Diagram of a direct connection to Azure.

With direct connections:

  • Any sensors connected to Azure data centers directly over the internet or Azure ExpressRoute have a secure and encrypted connection to the Azure data centers. Transport Layer Security (TLS1.2/AES-256) provides always-on communication between the sensor and Azure resources.

  • The sensor initiates all connections to the Azure portal. Initiating connections only from the sensor protects internal network devices from unsolicited inbound connections, but also means that you don't need to configure any inbound firewall rules.

For more information, see Provision sensors for cloud management.

Proxy connections with proxy chaining

The following image shows how you can connect your sensors to the Defender for IoT portal in Azure through multiple proxies, using different levels of the Purdue model and the enterprise network hierarchy.

Diagram of a proxy connection using proxy chaining.

This method supports connecting your sensors with either direct internet access, private VPN or ExpressRoute, the sensor will establish an SSL-encrypted tunnel to transfer data from the sensor to the service endpoint via multiple proxy servers. The proxy server doesn't perform any data inspection, analysis, or caching.

It is the customer's responsibility to set up and maintain third-party proxy services with proxy chaining; Microsoft does not provide support for them.

For more information, see Connect via proxy chaining.

Proxy connections with an Azure proxy

The following image shows how you can connect your sensors to the Defender for IoT portal in Azure through a proxy in the Azure VNET. This configuration ensures confidentiality for all communications between your sensor and Azure.

Diagram of a proxy connection using an Azure proxy.

Depending on your network configuration, you can access the VNET via a VPN connection or an ExpressRoute connection.

This method uses a proxy server hosted within Azure.
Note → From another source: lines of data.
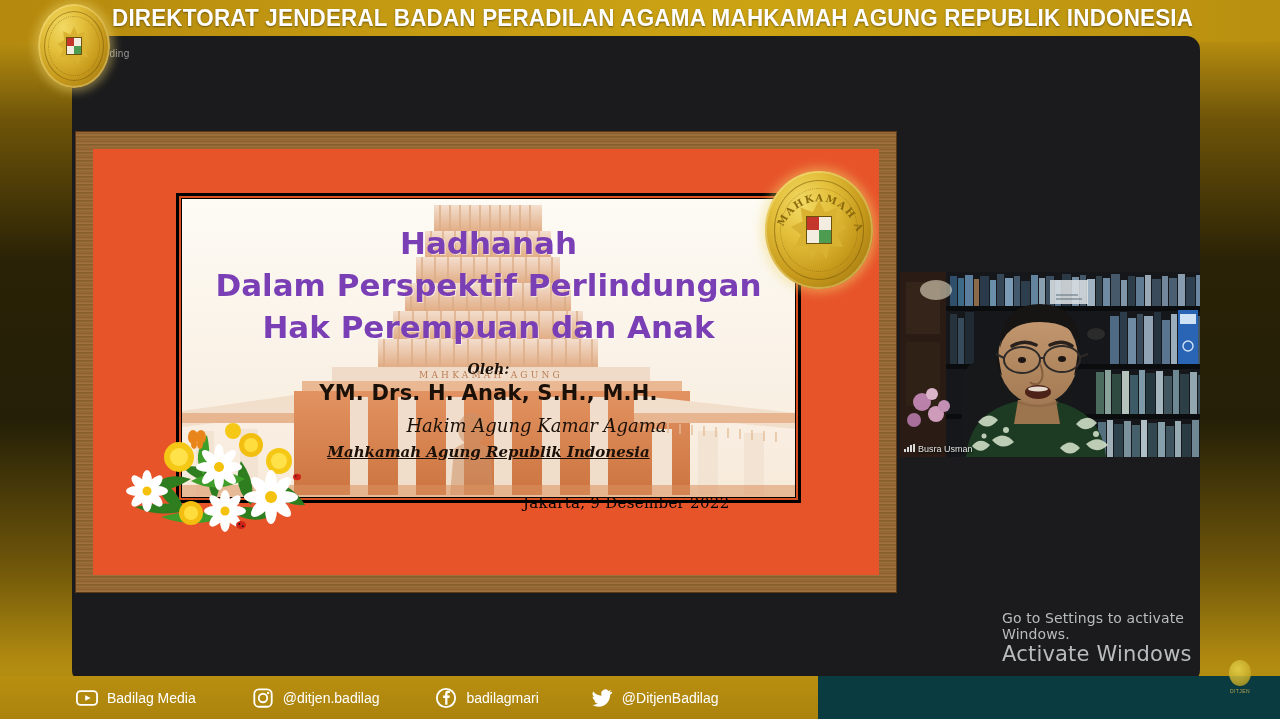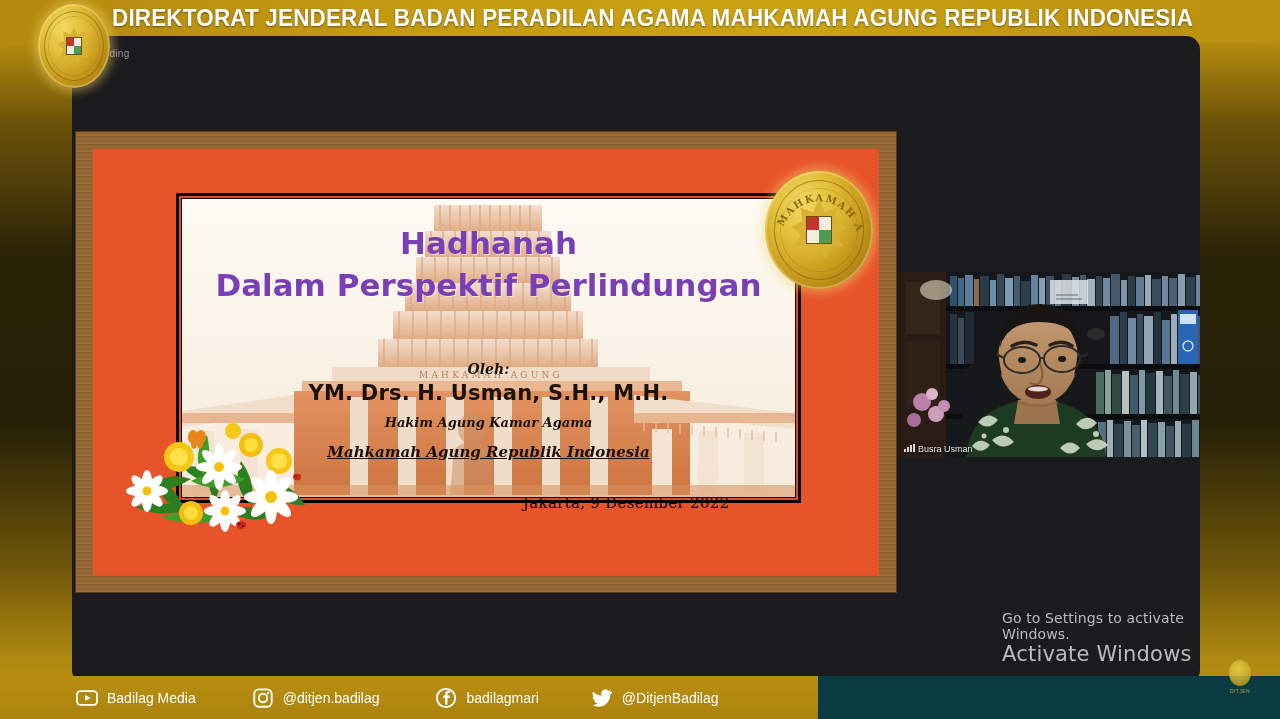--- a/index.html
+++ b/index.html
@@ -158,21 +158,21 @@
   #t-line2{ top:68px; left:50%; transform:translateX(-50%); font-size:31px; }
   #t-line3{ top:110px; left:50%; transform:translateX(-50%); font-size:31px; }
 
   .slide-sub{
     position:absolute; left:50%; transform:translateX(-50%);
     white-space:nowrap; z-index:4; color:#1a1008;
     font-family:"DejaVu Serif", serif;
   }
   #s-oleh{ top:162px; font-size:14px; font-style:italic; font-weight:bold; }
   #s-name{ top:182px; font-size:21px; font-weight:bold; font-family:"DejaVu Sans", sans-serif; letter-spacing:.2px; }
-  #s-role{ top:216px; font-size:13px; font-style:italic; font-weight:bold; }
+  #s-role{ top:216px; font-size:18px; font-style:italic; font-weight:normal;margin-left:48px; }
   #s-inst{ top:244px; font-size:15px; font-style:italic; font-weight:bold;text-decoration:underline; }
 
   #s-date{
     position:absolute; left:430px; top:345px;
     font-family:"DejaVu Serif", serif;
     font-size:15px; color:#000000; white-space:nowrap; z-index:4;
     letter-spacing:.3px;
   }
 
   
@@ -478,23 +478,24 @@
             <g opacity=".55" fill="#c98a5d">
               <ellipse cx="290" cy="230" rx="14" ry="16"></ellipse>
               <path d="M 272,250 q 18,-14 36,0 l 4,46 -44,0 z"></path>
             </g>
 
             <rect x="0" y="286" width="613" height="12" fill="#d98a53" opacity=".55"></rect>
           </svg>
 
           <div class="slide-title" id="t-line1">Hadhanah</div>
           <div class="slide-title" id="t-line2">Dalam Perspektif Perlindungan</div>
+          <div class="slide-title" id="t-line3">Hak Perempuan dan Anak</div>
 
           <div class="slide-sub" id="s-oleh">Oleh:</div>
-          <div class="slide-sub" id="s-name">YM.  Drs. H. Usman, S.H., M.H.</div>
+          <div class="slide-sub" id="s-name">YM.  Drs. H. Anak, S.H., M.H.</div>
           <div class="slide-sub" id="s-role">Hakim Agung Kamar Agama</div>
           <div class="slide-sub" id="s-inst">Mahkamah Agung Republik Indonesia</div>
         </div>
       </div>
 
       <div id="s-date">Jakarta,  9 Desember 2022</div>
 
       <svg id="flowers" viewBox="0 0 200 115">
         <g>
To handle load balancing and failover, the proxy is configured to scale automatically behind a load balancer.

For more information, see Connect via an Azure proxy.

Multicloud connections

You can connect your sensors to the Defender for IoT portal in Azure from other public clouds for OT/IoT management process monitoring.

Depending on your environment configuration, you might connect using one of the following methods:

  • ExpressRoute with customer-managed routing

  • ExpressRoute with a cloud exchange provider

  • A site-to-site VPN over the internet.